REQUIRED ACTION:
Repeat only part of the entries. Start at the line that has "the style guide" and keep going through the last line, exactly as given.

EXERCISE DATA below:

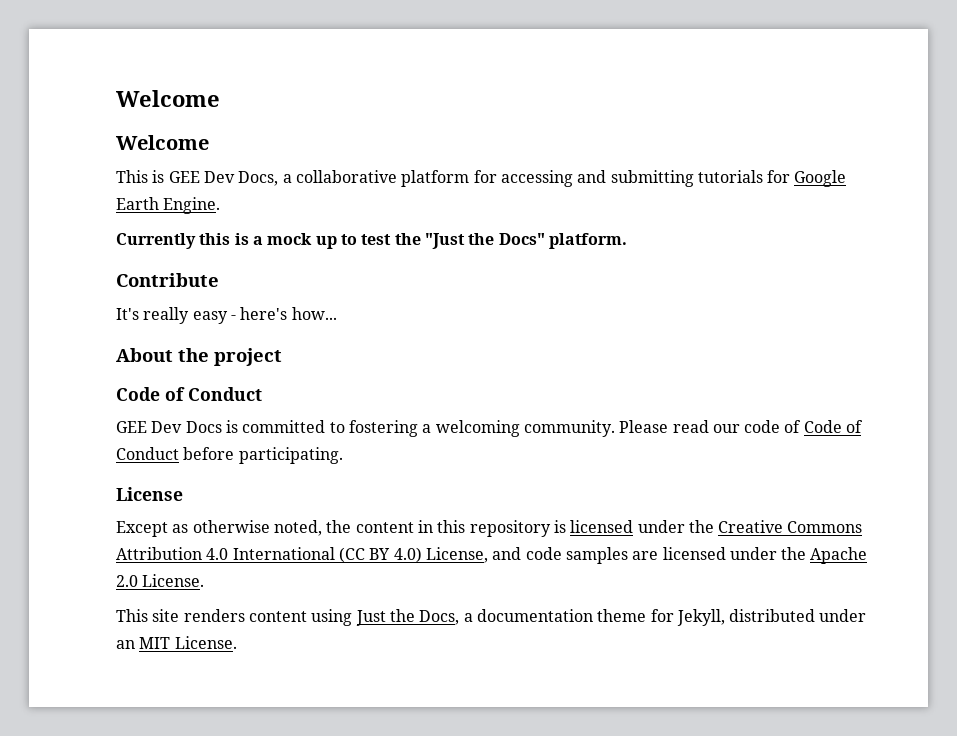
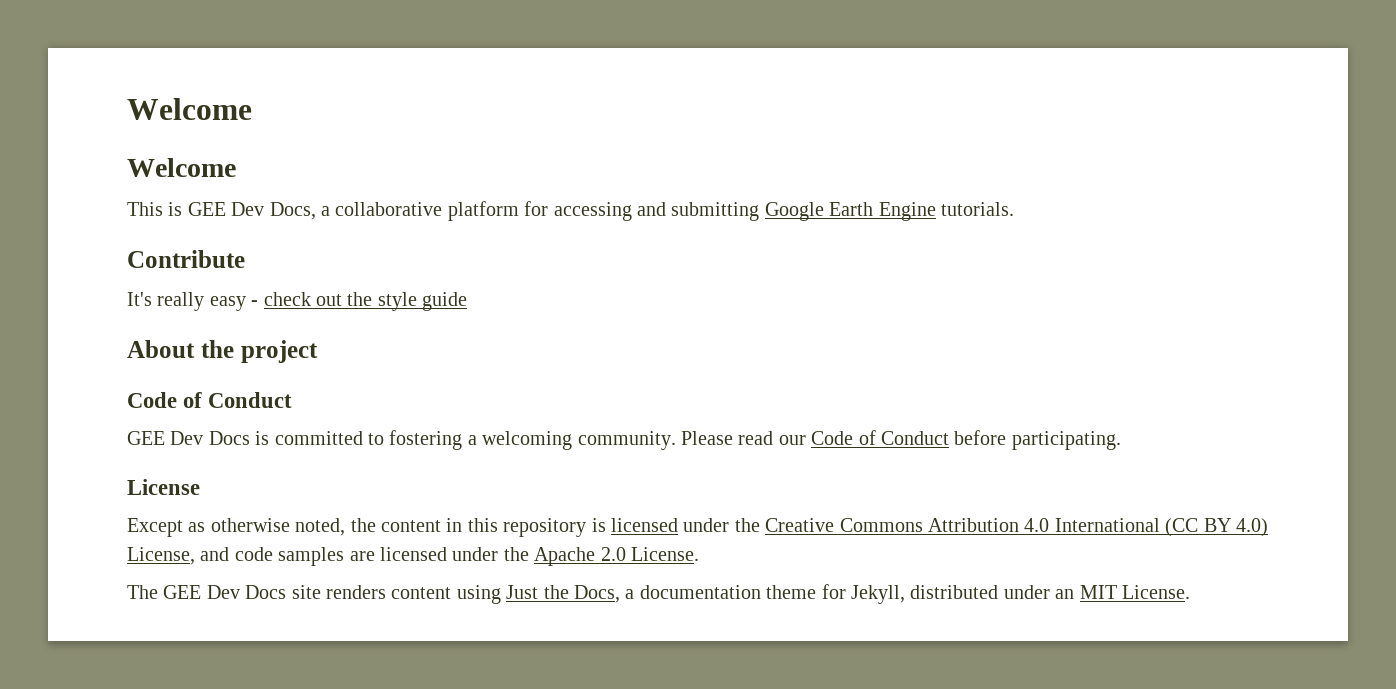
- This is GEE Dev Docs, a collaborative platform for accessing and submitting tutorials for Google Earth Engine.
- Currently this is a mock up to test the "Just the Docs" platform.
+ This is GEE Dev Docs, a collaborative platform for accessing and submitting Google Earth Engine tutorials.
- It's really easy - here's how...
+ It's really easy - check out the style guide
- Please read our code of Code of Conduct before participating.
+ Please read our Code of Conduct before participating.
- This site renders content using Just the Docs, a documentation theme for Jekyll, distributed under an MIT License.
+ The GEE Dev Docs site renders content using Just the Docs, a documentation theme for Jekyll, distributed under an MIT License.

End of EXERCISE DATA.

ANSWER SECTION:
+ It's really easy - check out the style guide
- Please read our code of Code of Conduct before participating.
+ Please read our Code of Conduct before participating.
- This site renders content using Just the Docs, a documentation theme for Jekyll, distributed under an MIT License.
+ The GEE Dev Docs site renders content using Just the Docs, a documentation theme for Jekyll, distributed under an MIT License.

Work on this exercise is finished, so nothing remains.